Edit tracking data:
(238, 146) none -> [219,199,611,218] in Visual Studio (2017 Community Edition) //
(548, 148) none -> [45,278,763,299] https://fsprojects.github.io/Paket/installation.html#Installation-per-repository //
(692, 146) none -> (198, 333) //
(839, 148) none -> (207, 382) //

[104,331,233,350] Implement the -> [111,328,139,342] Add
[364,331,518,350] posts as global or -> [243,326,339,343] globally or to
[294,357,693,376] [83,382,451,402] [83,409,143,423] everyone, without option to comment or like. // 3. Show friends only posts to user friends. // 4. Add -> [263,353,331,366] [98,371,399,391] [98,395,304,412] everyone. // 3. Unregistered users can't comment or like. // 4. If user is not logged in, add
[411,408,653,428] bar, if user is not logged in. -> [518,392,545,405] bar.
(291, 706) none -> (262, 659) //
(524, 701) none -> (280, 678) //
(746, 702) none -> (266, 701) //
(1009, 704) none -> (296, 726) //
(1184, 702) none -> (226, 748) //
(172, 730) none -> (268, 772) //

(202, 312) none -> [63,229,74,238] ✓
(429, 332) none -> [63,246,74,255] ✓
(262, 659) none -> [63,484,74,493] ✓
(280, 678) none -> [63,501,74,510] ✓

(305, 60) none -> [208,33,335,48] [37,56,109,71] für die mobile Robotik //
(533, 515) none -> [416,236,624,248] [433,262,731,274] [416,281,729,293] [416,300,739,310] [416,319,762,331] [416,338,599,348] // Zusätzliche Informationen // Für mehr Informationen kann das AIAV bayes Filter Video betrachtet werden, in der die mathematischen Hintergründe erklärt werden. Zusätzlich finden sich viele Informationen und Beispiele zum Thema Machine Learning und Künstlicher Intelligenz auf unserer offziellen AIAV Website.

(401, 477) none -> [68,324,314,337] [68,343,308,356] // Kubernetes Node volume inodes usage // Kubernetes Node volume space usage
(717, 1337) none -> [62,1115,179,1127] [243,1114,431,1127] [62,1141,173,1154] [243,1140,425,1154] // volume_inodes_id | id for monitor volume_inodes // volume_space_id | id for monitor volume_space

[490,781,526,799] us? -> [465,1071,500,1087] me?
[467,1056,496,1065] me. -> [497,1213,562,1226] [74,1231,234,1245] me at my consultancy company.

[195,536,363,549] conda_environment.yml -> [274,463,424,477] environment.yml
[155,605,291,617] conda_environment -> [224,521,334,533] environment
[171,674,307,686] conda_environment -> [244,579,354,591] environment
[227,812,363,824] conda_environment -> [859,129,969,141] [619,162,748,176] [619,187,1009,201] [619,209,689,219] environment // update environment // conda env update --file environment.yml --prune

Required action
Nothing in the data may be omitted; transcribe it exactly.

Response below
(238, 146) none -> [219,199,611,218] in Visual Studio (2017 Community Edition) //
(548, 148) none -> [45,278,763,299] https://fsprojects.github.io/Paket/installation.html#Installation-per-repository //
(692, 146) none -> (198, 333) //
(839, 148) none -> (207, 382) //

[104,331,233,350] Implement the -> [111,328,139,342] Add
[364,331,518,350] posts as global or -> [243,326,339,343] globally or to
[294,357,693,376] [83,382,451,402] [83,409,143,423] everyone, without option to comment or like. // 3. Show friends only posts to user friends. // 4. Add -> [263,353,331,366] [98,371,399,391] [98,395,304,412] everyone. // 3. Unregistered users can't comment or like. // 4. If user is not logged in, add
[411,408,653,428] bar, if user is not logged in. -> [518,392,545,405] bar.
(291, 706) none -> (262, 659) //
(524, 701) none -> (280, 678) //
(746, 702) none -> (266, 701) //
(1009, 704) none -> (296, 726) //
(1184, 702) none -> (226, 748) //
(172, 730) none -> (268, 772) //

(202, 312) none -> [63,229,74,238] ✓
(429, 332) none -> [63,246,74,255] ✓
(262, 659) none -> [63,484,74,493] ✓
(280, 678) none -> [63,501,74,510] ✓

(305, 60) none -> [208,33,335,48] [37,56,109,71] für die mobile Robotik //
(533, 515) none -> [416,236,624,248] [433,262,731,274] [416,281,729,293] [416,300,739,310] [416,319,762,331] [416,338,599,348] // Zusätzliche Informationen // Für mehr Informationen kann das AIAV bayes Filter Video betrachtet werden, in der die mathematischen Hintergründe erklärt werden. Zusätzlich finden sich viele Informationen und Beispiele zum Thema Machine Learning und Künstlicher Intelligenz auf unserer offziellen AIAV Website.

(401, 477) none -> [68,324,314,337] [68,343,308,356] // Kubernetes Node volume inodes usage // Kubernetes Node volume space usage
(717, 1337) none -> [62,1115,179,1127] [243,1114,431,1127] [62,1141,173,1154] [243,1140,425,1154] // volume_inodes_id | id for monitor volume_inodes // volume_space_id | id for monitor volume_space

[490,781,526,799] us? -> [465,1071,500,1087] me?
[467,1056,496,1065] me. -> [497,1213,562,1226] [74,1231,234,1245] me at my consultancy company.

[195,536,363,549] conda_environment.yml -> [274,463,424,477] environment.yml
[155,605,291,617] conda_environment -> [224,521,334,533] environment
[171,674,307,686] conda_environment -> [244,579,354,591] environment
[227,812,363,824] conda_environment -> [859,129,969,141] [619,162,748,176] [619,187,1009,201] [619,209,689,219] environment // update environment // conda env update --file environment.yml --prune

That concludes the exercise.